Greetings all. My family is planning a trip down to Myrtle Beach, SC and I'd like to try a little surf fishing. I purchased a 9FT Spinning combo and a pre-made top/bottom rig from Bass Pro shops.. I was thinking all I need now is a 4oz sinker and some bait and I'm good to go....well...not so fast. I don't wanna hurt anyone (or myself), and understand that I will need a shock leader??? As you can tell, I'm very new to this, but want to have a good time. Any helps/tips/FAQ that I may have overlooked!? Many thanks!!


----------



## beady (Oct 25, 2008)

Post up in the South Carolina Forums they get back to you with the info......


----------



## rocket (Dec 1, 2008)

What size line will you be using? If you are using 4 oz max and you aren't putting a lot of power into your cast you may not need a shock leader.


----------



## InDashMP3 (Jul 28, 2011)

beady - I certainly plan to put another post (more regional specific questions) in the SC forum. Thanks!

rocket - the reel is spooled with 14lb. I certainly don't expect to cast too hard, but it's my technique that I am worried about (don't want to hurt someone with a wild cast and sinkers flying off the end)

I suppose I need to understand if this is how I will rig it up...
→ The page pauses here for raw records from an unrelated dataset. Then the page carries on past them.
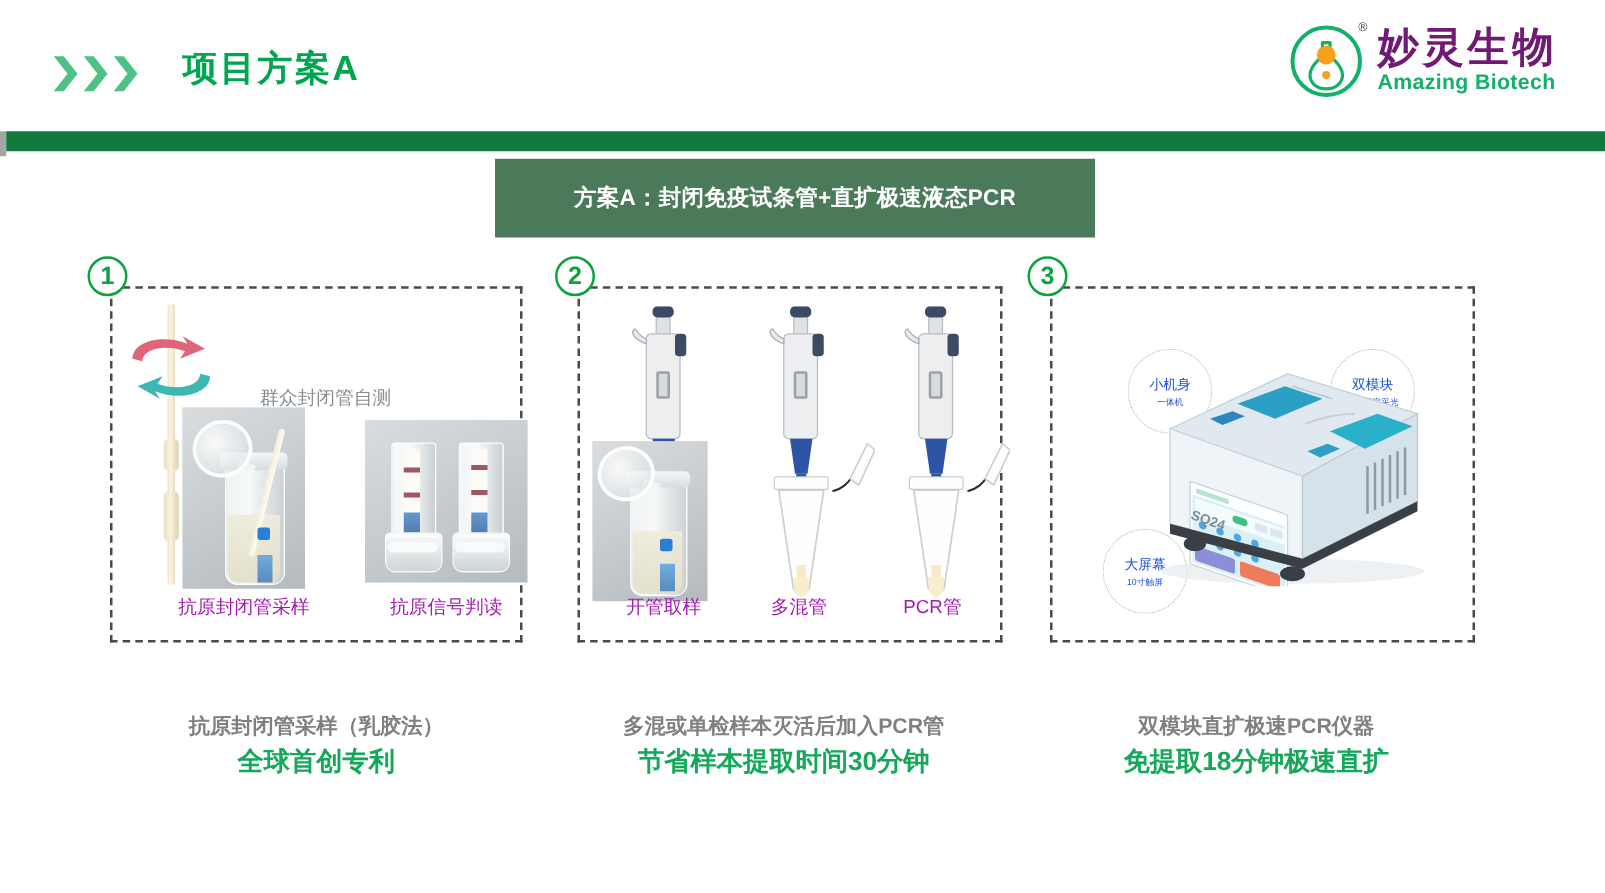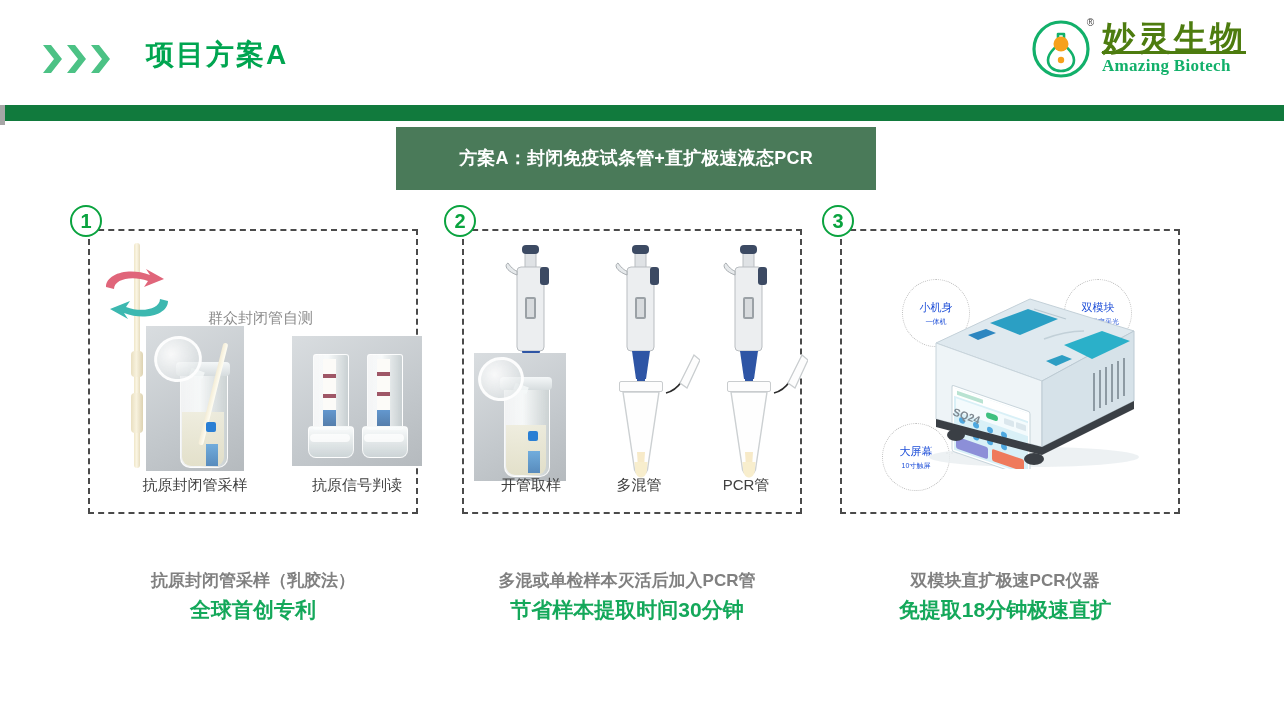"妙灵生物" .logo-cn { color: #4d7c0f -> #701a75; text-decoration: underline -> none }
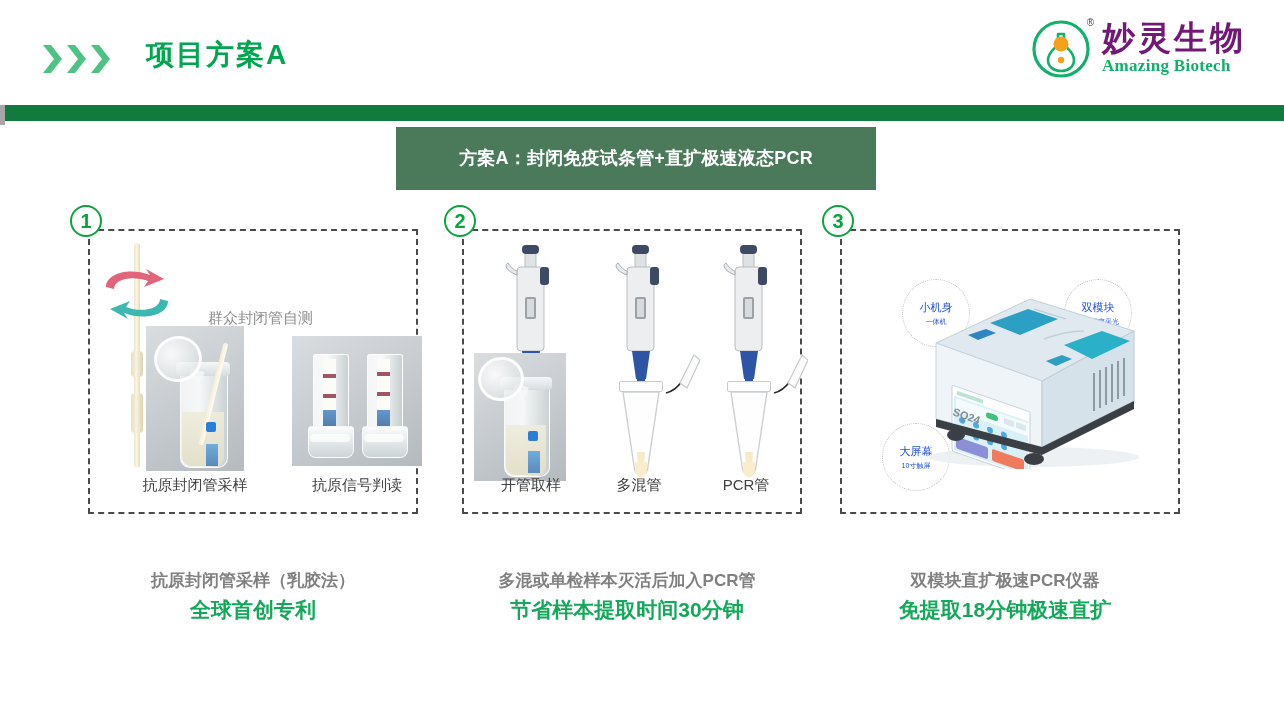"Amazing Biotech" .logo-en { font-family: Liberation Serif, serif -> none }
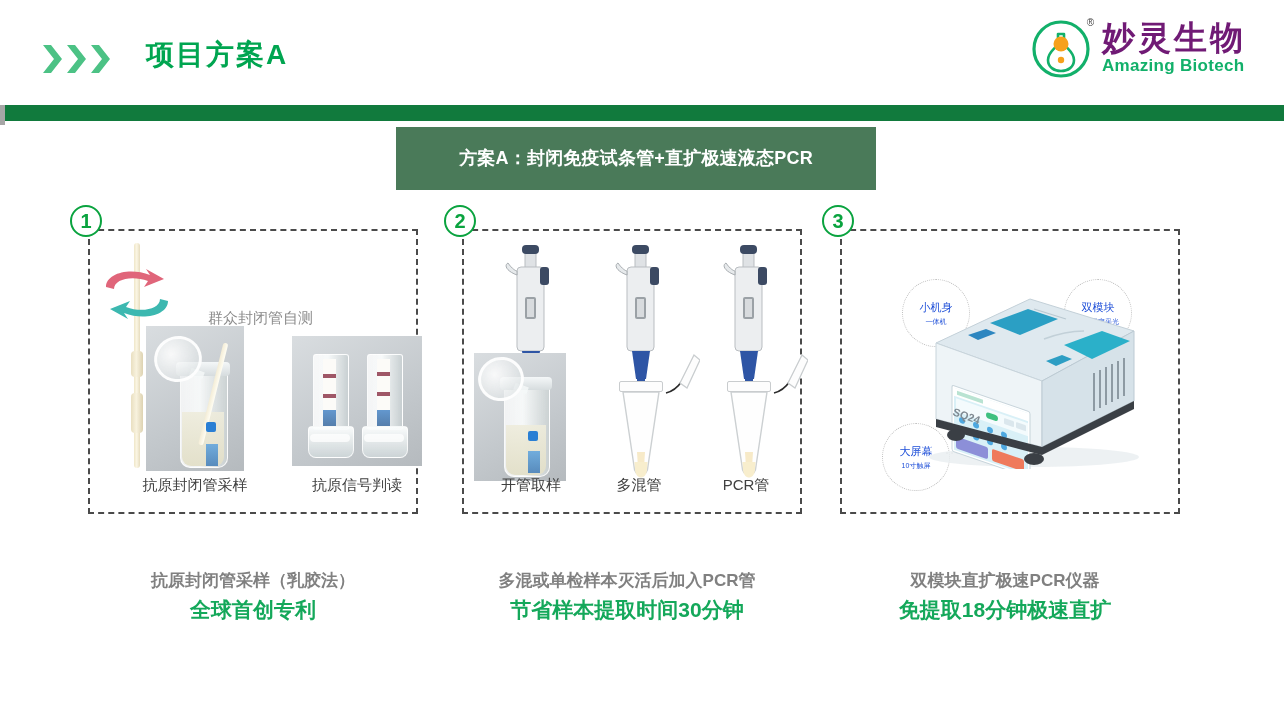"抗原封闭管采样" .item-label { color: #404040 -> #a21caf }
Main line (14LB) ----->Shock Leader (9FT, 40LB) ----->1040 Wire top/bottom rig ------->4oz sinker....

Does that sound about right?


----------



## SteveZ (Nov 30, 2006)

Shock leader needs to be long enough to wrap around the spool a half dozen times...mebbe 20' or so.


----------



## SmoothLures (Feb 13, 2008)

I fish 3 oz and 14 lb mono on 7, 8, and 9 foot rods and don't have any problems. 3 oz almost always holds. You don't need to cast over 45 yards from the surf and less from the pier and you're not targeting big game species so straight 14 lb mono works fine. If you have the urge to try power casting you'll want to use a shocker. 30 or 40 lb test will be fine. Also, forget the wire bottom rigs and fish light with fresh shrimp, sand fleas, and cut clams.


----------



## InDashMP3 (Jul 28, 2011)

Thank you everyone for the info! Just purchased 2oz and 4oz pyramid sinkers today before I saw the most recent reply!!! I'll go get some 3oz tomorrow, as I suppose I can always just add to the arsenal! I'll post a report when I return!


----------



## HStew (Jan 8, 2009)

Play it safe and get more rigs.


----------



## Ken Preston (Mar 3, 2011)

More and different rigs for sure. As above check local reports / sites for SC


----------